The supplier will usually try to resist such a provision in the contract and more sophisticated supply agreements therefore often expressly state that time of delivery shall not be of the essence.

If the contract is silent on this issue, and delay occurs, then the buyer should still be able to make time of the essence of the contract by notifying the supplier (in writing) that it must deliver the goods within a reasonable deadline failing which the buyer will be entitled to terminate the agreement. By giving such notice, the buyer can make time of delivery of the essence of the contract and can subsequently invoke the stated remedies (e.g. termination of the contract and claim for damages). This can be a useful tool to put pressure on the supplier. It is, however, also a very harsh remedy which is likely to bring the commercial relationship to an end.
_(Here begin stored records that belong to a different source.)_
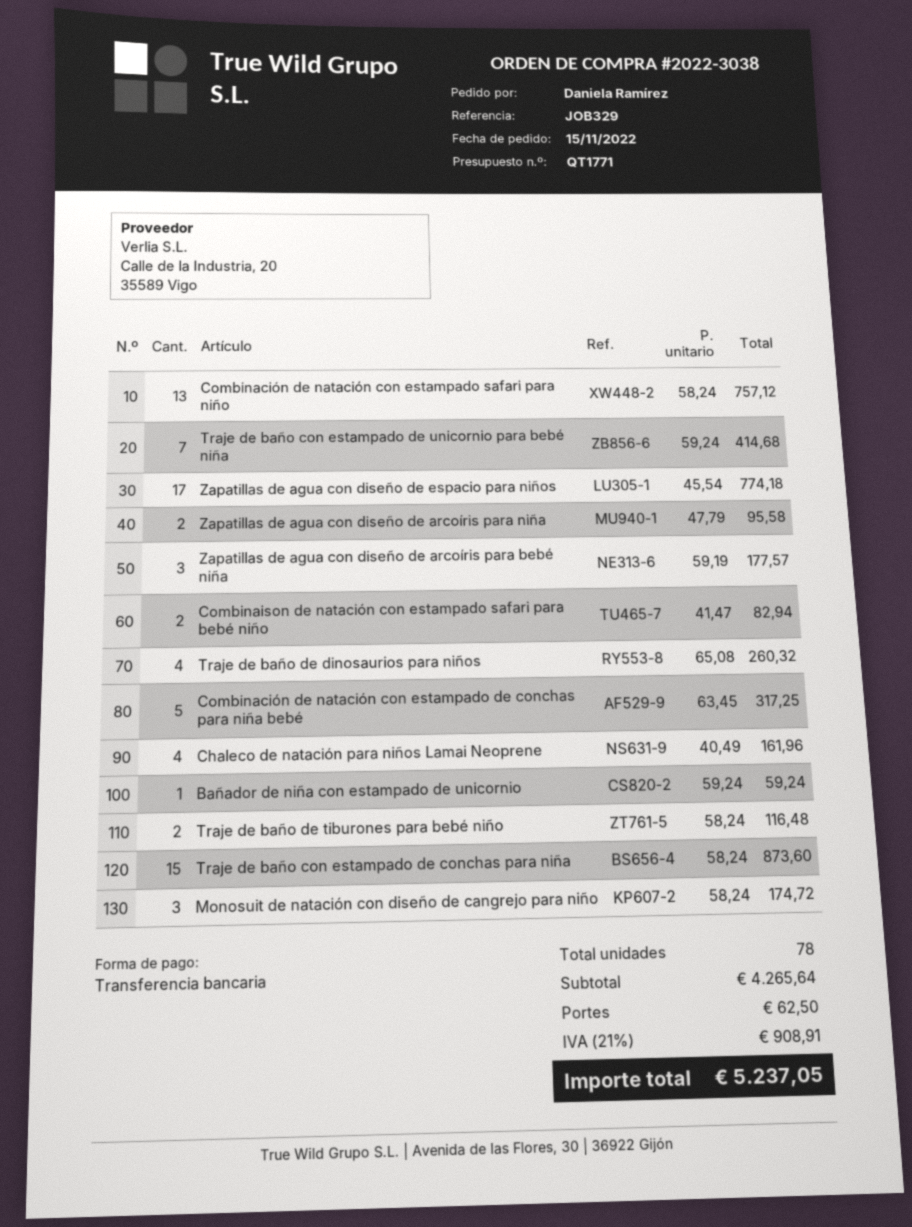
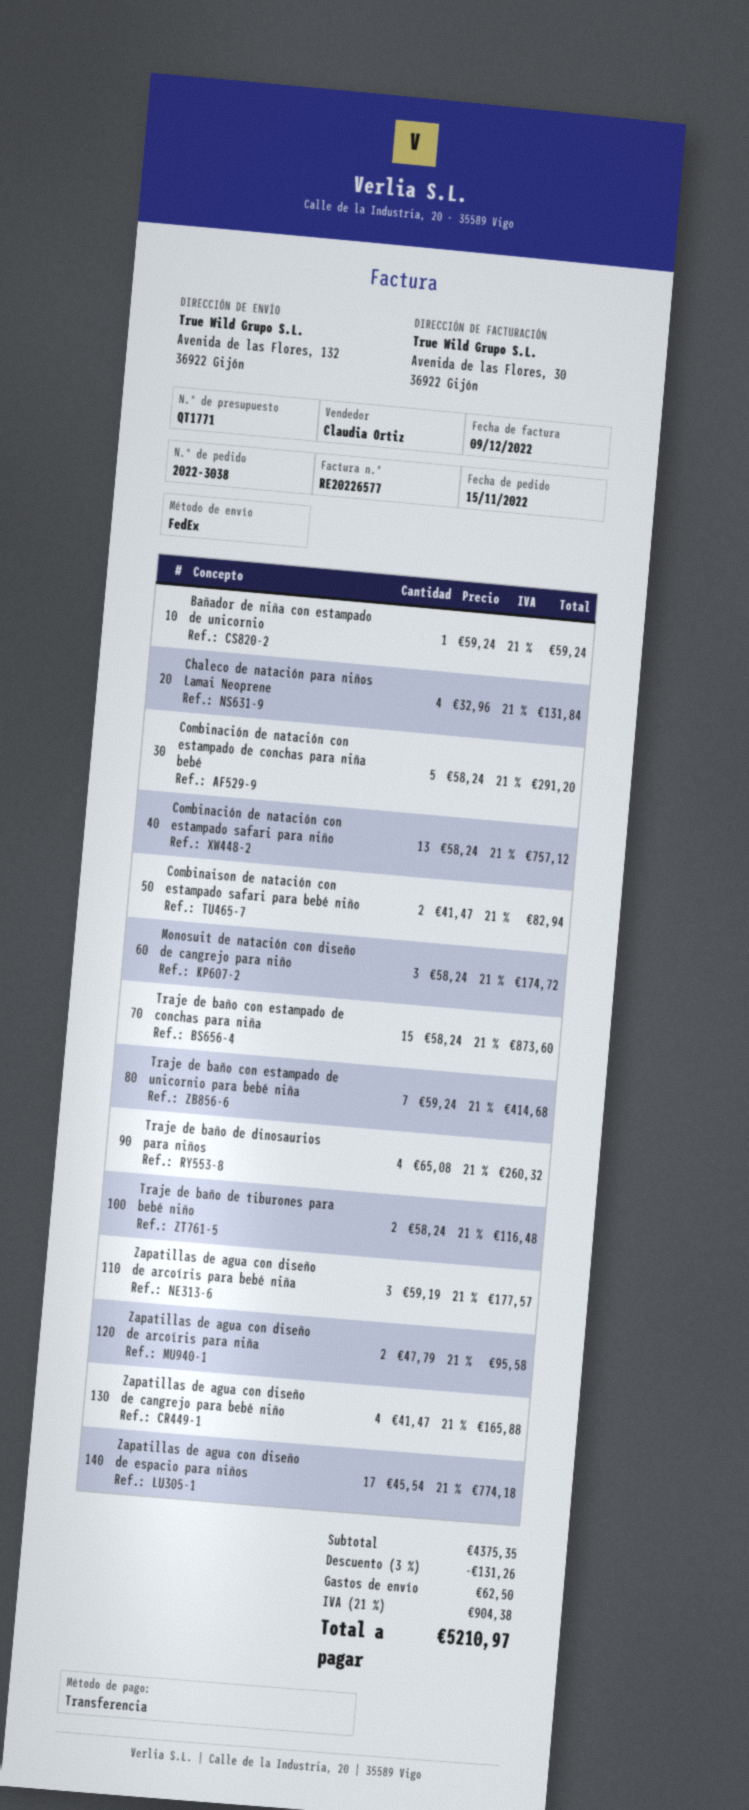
Combinación de natación con estampado de conchas para niña bebé: 5 x 63.45 = 317.25 -> 5 x 58.24 = 291.20
Chaleco de natación para niños Lamai Neoprene: 4 x 40.49 = 161.96 -> 4 x 32.96 = 131.84
Zapatillas de agua con diseño de cangrejo para bebé niño: none -> 4 x 41.47 = 165.88
subtotal: 4265.64 -> 4375.35
discount: none -> 3% = 131.26
tax: 21% = 908.91 -> 21% = 904.38
total: 5237.05 -> 5210.97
4. Minimum purchase obligations
– remedies and forecasting: Long-term supply contracts usually determine minimum supply / purchase quantities. Specific remedies to deal with shortfalls on either side should be incorporated: The supplier will usually insert a right to claim the purchase price for any shortfall in the quantities purchased by the buyer. Alternatively, the supplier may agree that any shortfall will be taken into account in the price adjustment for the subsequent contract year. On the other hand, where the supplier fails to deliver the minimum quantities, then the buyer will often have to purchase similar goods from third parties at much higher prices. In such event, the buyer will insist to include an express right to claim the additional costs from the supplier and also that quantities purchased from third parties shall count against the buyer’s annual purchase obligations under the supply agreement.

    Often overlooked in this context is the importance of adequate forecasting provisions. Even if these are expressed not to be binding, regular and frequent forecasts provide an early warning system, if the supplier’s and/or the buyer’s ability to supply and/or receive the goods is impaired by an unexpected event. This often enables the parties to enter into a dialogue to resolve the problems or to adjust the contract by agreement.

    Other remedies to deal with delay or non-performance caused by unexpected events, can include insurance, a right to adjust the prices for the goods (credits for good performance, OTIF (on-time in-full), and price reductions for delay) and to obtain performance guarantees from other group companies. A long-term commercial relationship is more likely to survive a crisis if the risks and costs are clearly allocated and regulated in the contract.